There are slight, but not significant gender based differences between the number of SMS messages that are being sent and received. This is, however, simply the number of messages being sent and received. Another theme that is beyond the scope of this material is the content of the messages. If the communication follows that one finds in telephone traffic then one would be lead to assert that the messages of boys are shorter and more concerned with coordination and organization. By contrast, the communications of girls are more nuanced in their use of language and more focused on interpersonal relationships. Again, the data here is not able to expand on this point. There is, however some qualitative material pointing to this difference.
Finally, there is the issue of the use of SMS in schools.
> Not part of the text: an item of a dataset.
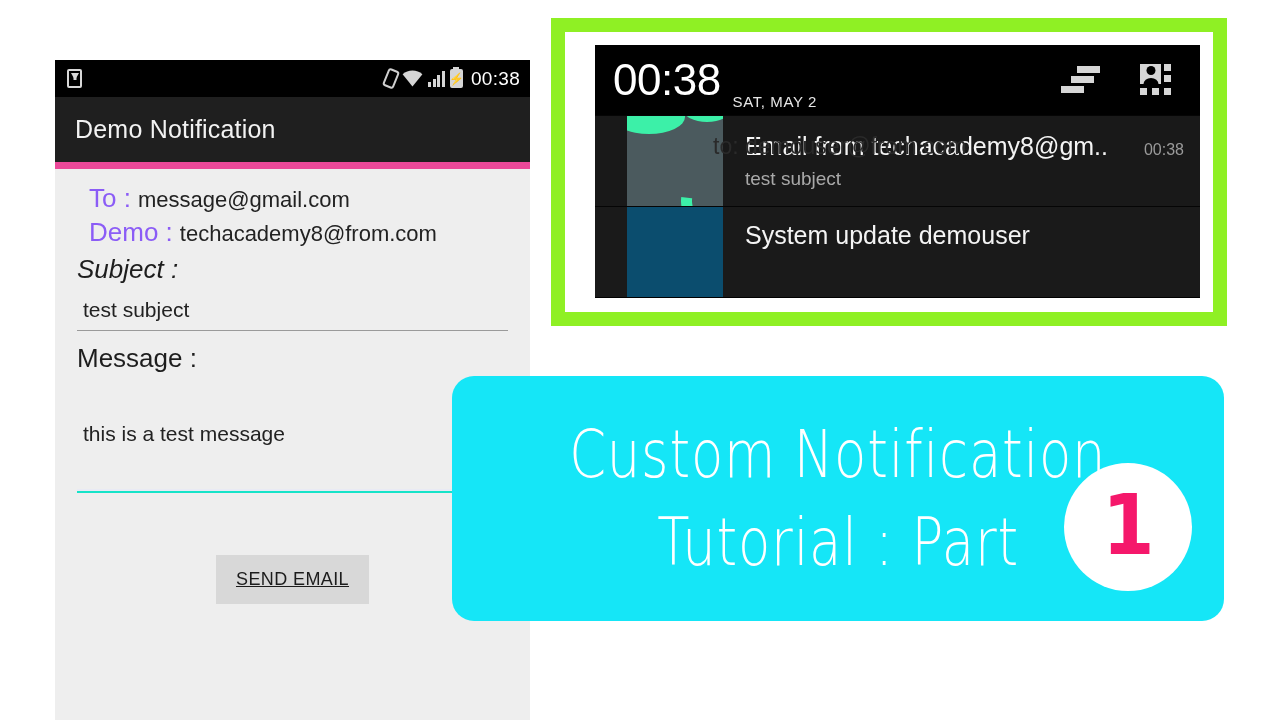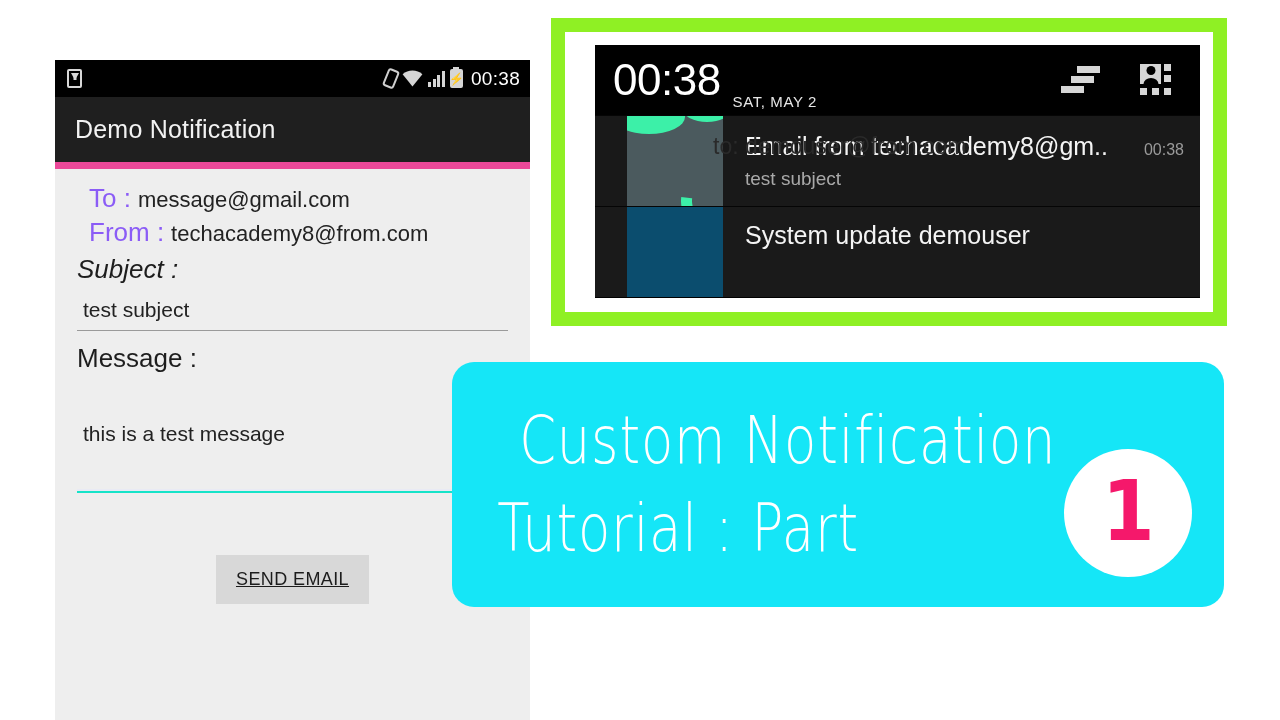"From :" span.field-label { text: From -> Demo }
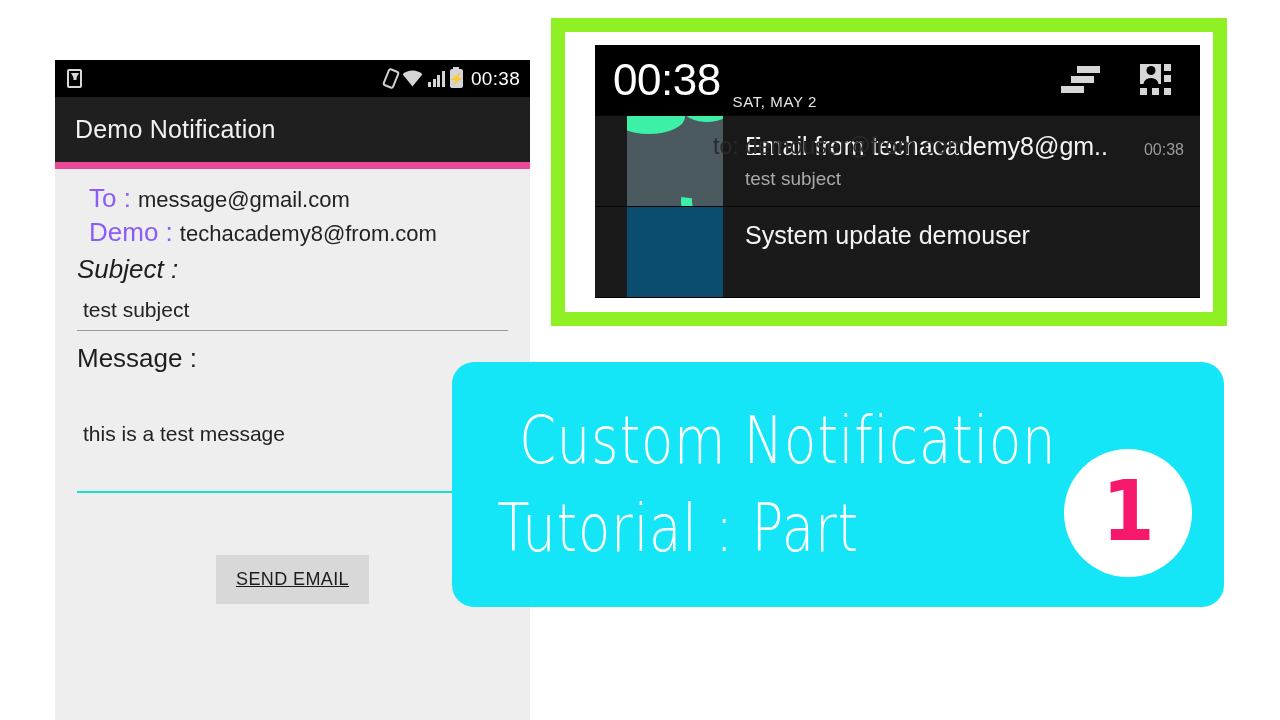"Custom Notification" #banner { align-items: flex-start -> center; top: 362px -> 376px }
It is clear from the data that the system is being used in this milieu, a behavior that is not within the traditional definition of the activities there. The material here does not examine the content of the traffic in this context. Indeed, given the illicit nature of this activity, it is doubtful that it is possible for a survey instrument to gather this type of information. Non-the-less, the types of messages can range between simple social interaction to exchanging answers to exam questions. The material here shows that this phenomenon exists. It is clear that it exists generally outside the purview of the authorities in the school. Its use and legitimacy are only now being established. It remains to me seen how widespread and how problematic the use of SMS will be in schools.
In summary then, this analysis has shown that the adoption of mobile telephony continues among teens in Norway. Girls are now on parity with the boys and finally the use of SMS has grown and the data here shows that this technology is a part of the classroom context.